The form for today is lyric poetry, especially its origins. Like most poetry, originally it could be set to music and often was. The Greeks had lyric poetry, but until it met courtly love, the form didn’t really get going. Once it did, however, lyric poetry exploded on scene, and a few hundred years later brought us the power ballads and heartbreak country.
The pioneer in lyric poetry in the Middle Ages was rockstar poet William IX of Aquitaine. http://en.wikipedia.org/wiki/William_IX,_Duke_of_Aquitaine#Poetic_career
William perhaps invented the form and idea of romantic poetry, so we have him and his successive troubadours to blame for our modern shallow, Hollywood version of love.
Granted, as a prolific womanizer he likely used his honeyed tongue (ooh double entendre :p) to get into the pants (under the skirts) of any woman that struck his fancy. However, he did leave quite the legacy to his granddaughter, Eleanor of Aquitaine, mother of Richard the Lion-Hearted and John, called Lackland. See William’s complete works: http://www.trobar.org/troubadours/coms_de_peiteu/
See? Poetry has been helping guys get laid for the last 900 years! :) As one of the first troubadours, hopefully it worked better for Willy than the wrong Steve (see yesterday’s blog). And if it didn’t, William was still one of the most powerful lords of his day. If his lyrics failed, he could always use the “Hey, did you know I own, like, most of what will someday be France?” to pick up girls in a bar.

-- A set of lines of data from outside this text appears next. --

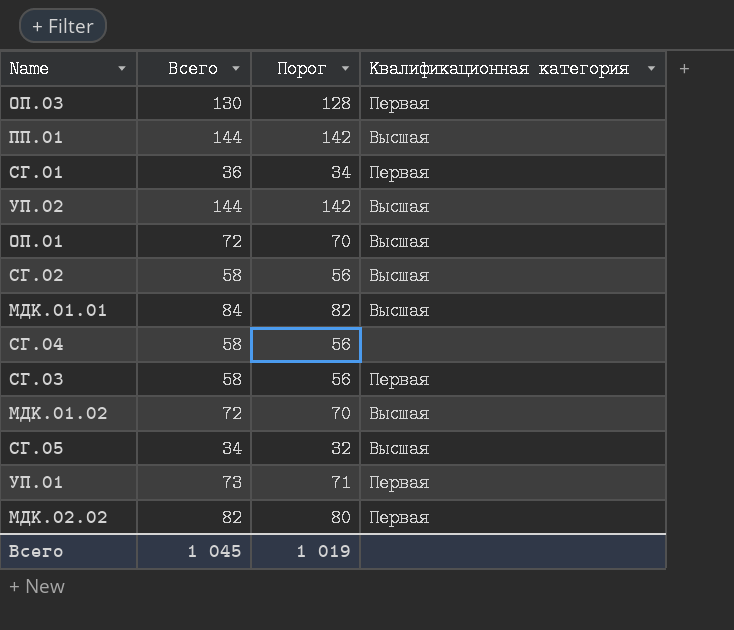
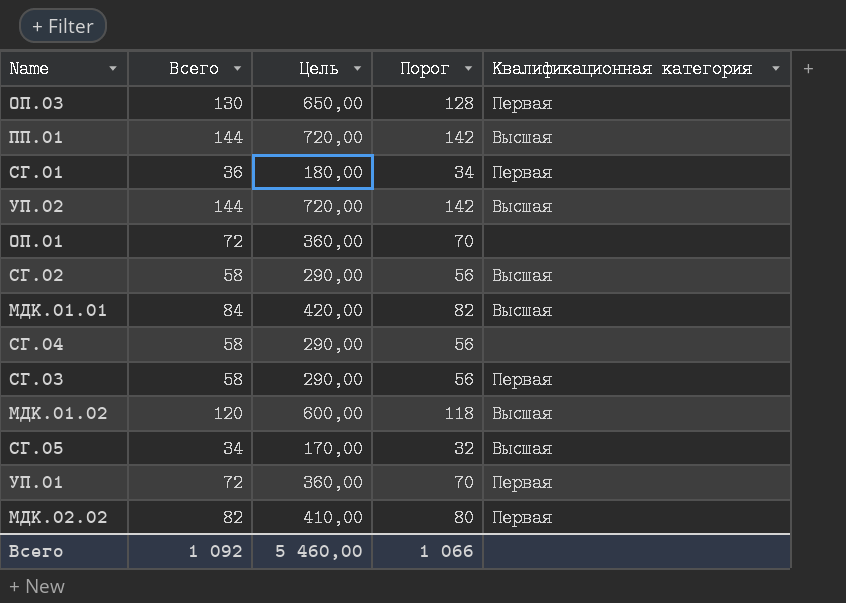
column Цель | formula: none -> [Всего] * 5
ОП.01 | Квалификационная категория: Высшая -> none
МДК.01.02 | Всего: 72 -> 120
МДК.01.02 | Порог: 70 -> 118
УП.01 | Всего: 73 -> 72
УП.01 | Порог: 71 -> 70
Всего | Всего: 1 045 -> 1 092
Всего | Порог: 1 019 -> 1 066

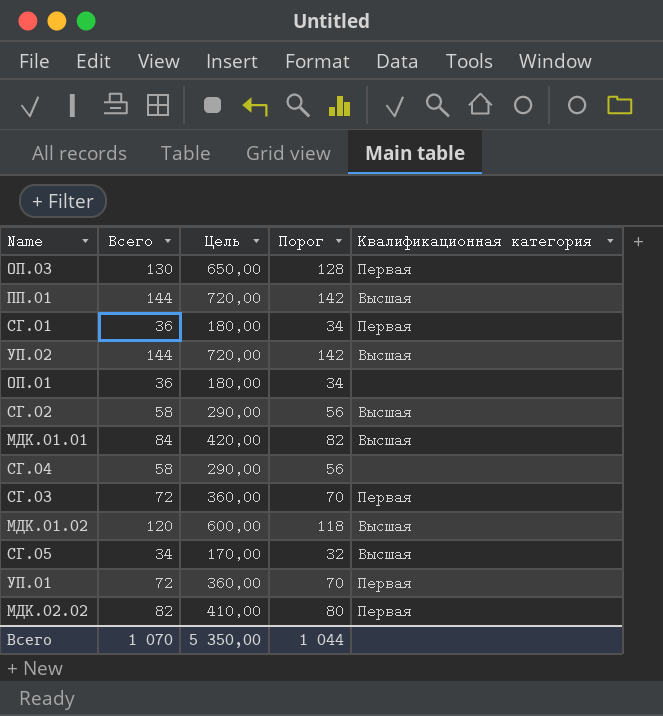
ОП.01 | Всего: 72 -> 36
ОП.01 | Цель: 360,00 -> 180,00
ОП.01 | Порог: 70 -> 34
СГ.03 | Всего: 58 -> 72
СГ.03 | Цель: 290,00 -> 360,00
СГ.03 | Порог: 56 -> 70
Всего | Всего: 1 092 -> 1 070
Всего | Цель: 5 460,00 -> 5 350,00
Всего | Порог: 1 066 -> 1 044

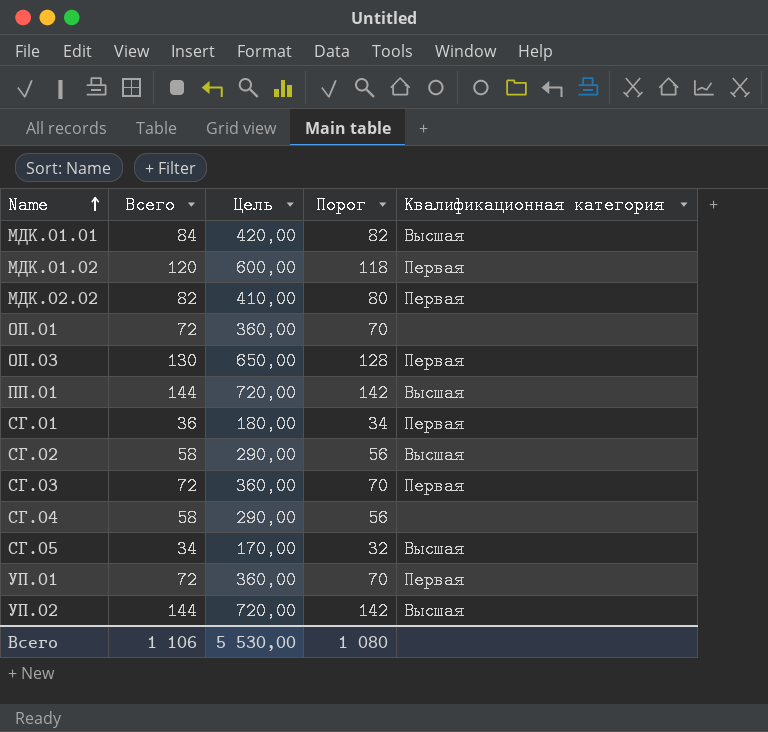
row order: none -> Name ascending
МДК.01.02 | Квалификационная категория: Высшая -> Первая
ОП.01 | Всего: 36 -> 72
ОП.01 | Цель: 180,00 -> 360,00
ОП.01 | Порог: 34 -> 70
Всего | Всего: 1 070 -> 1 106
Всего | Цель: 5 350,00 -> 5 530,00
Всего | Порог: 1 044 -> 1 080

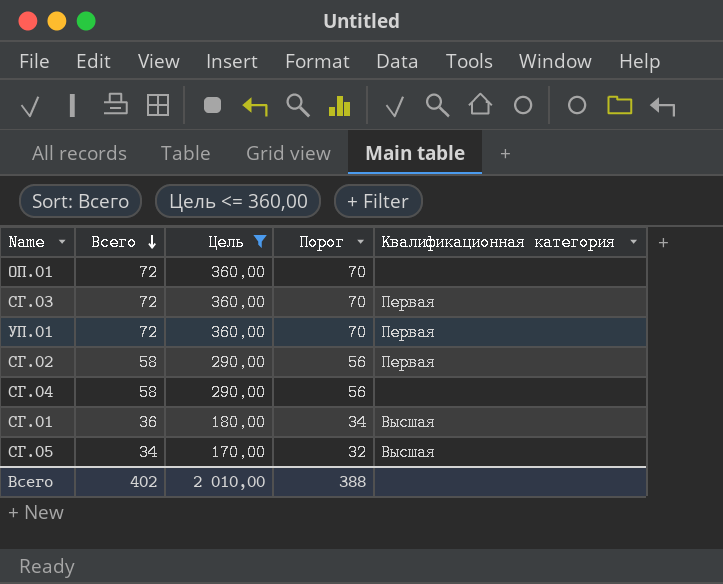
filter: none -> Цель <= 360,00
row order: Name ascending -> Всего descending
СГ.02 | Квалификационная категория: Высшая -> Первая
СГ.01 | Квалификационная категория: Первая -> Высшая
Всего | Всего: 1 106 -> 402
Всего | Цель: 5 530,00 -> 2 010,00
Всего | Порог: 1 080 -> 388

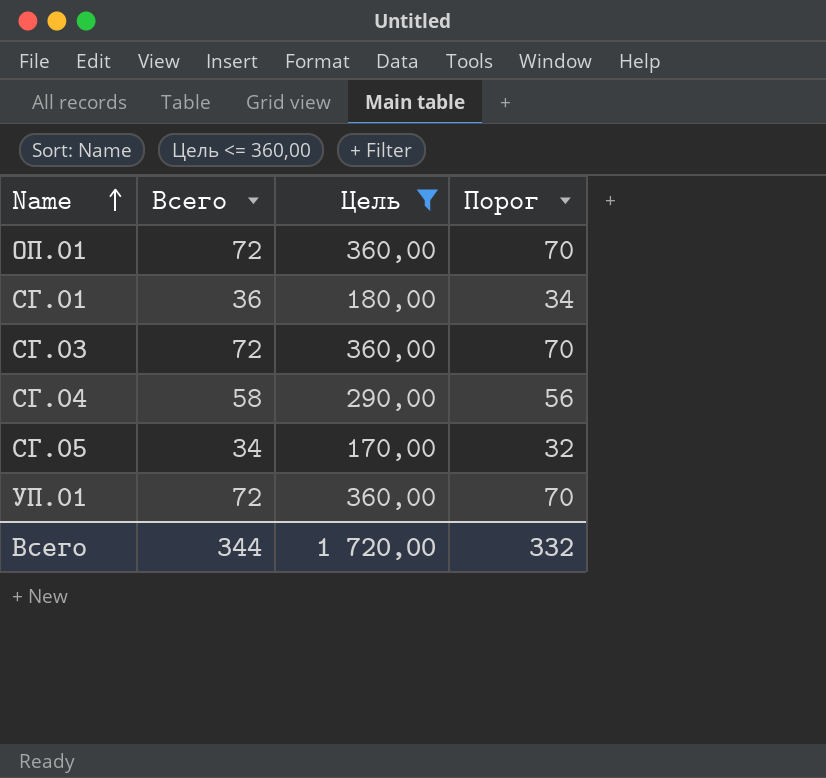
row order: Всего descending -> Name ascending
column Квалификационная категория | position: 5 -> none
row СГ.02: 58 | 290,00 | 56 | Первая -> none
Всего | Всего: 402 -> 344
Всего | Цель: 2 010,00 -> 1 720,00
Всего | Порог: 388 -> 332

Lyric poetry http://en.wikipedia.org/wiki/Lyric_poet#Middle_Ages has less to do with form and more to do with content. The Middle Ages saw the advent of the age of idyllic courtly love, and even today lyric poems have less to do with telling a story than exploring the poet’s mind, perceptions, and feelings, dealing deeply with the author’s own point of view and feelings. Love alone isn’t the only topic for a lyric poem. Grief, loss, war, nostalgia, peace, nature, and other large ideas can compose the content of this type of poem. Sonnets, Petrarchan and Shakespearean; rhymed or unrhymed; sung to music or read; even rap lyrics can be called lyric poetry, or poetry with a beat. It’s basically what most of us think of when we hear the word “poetry.”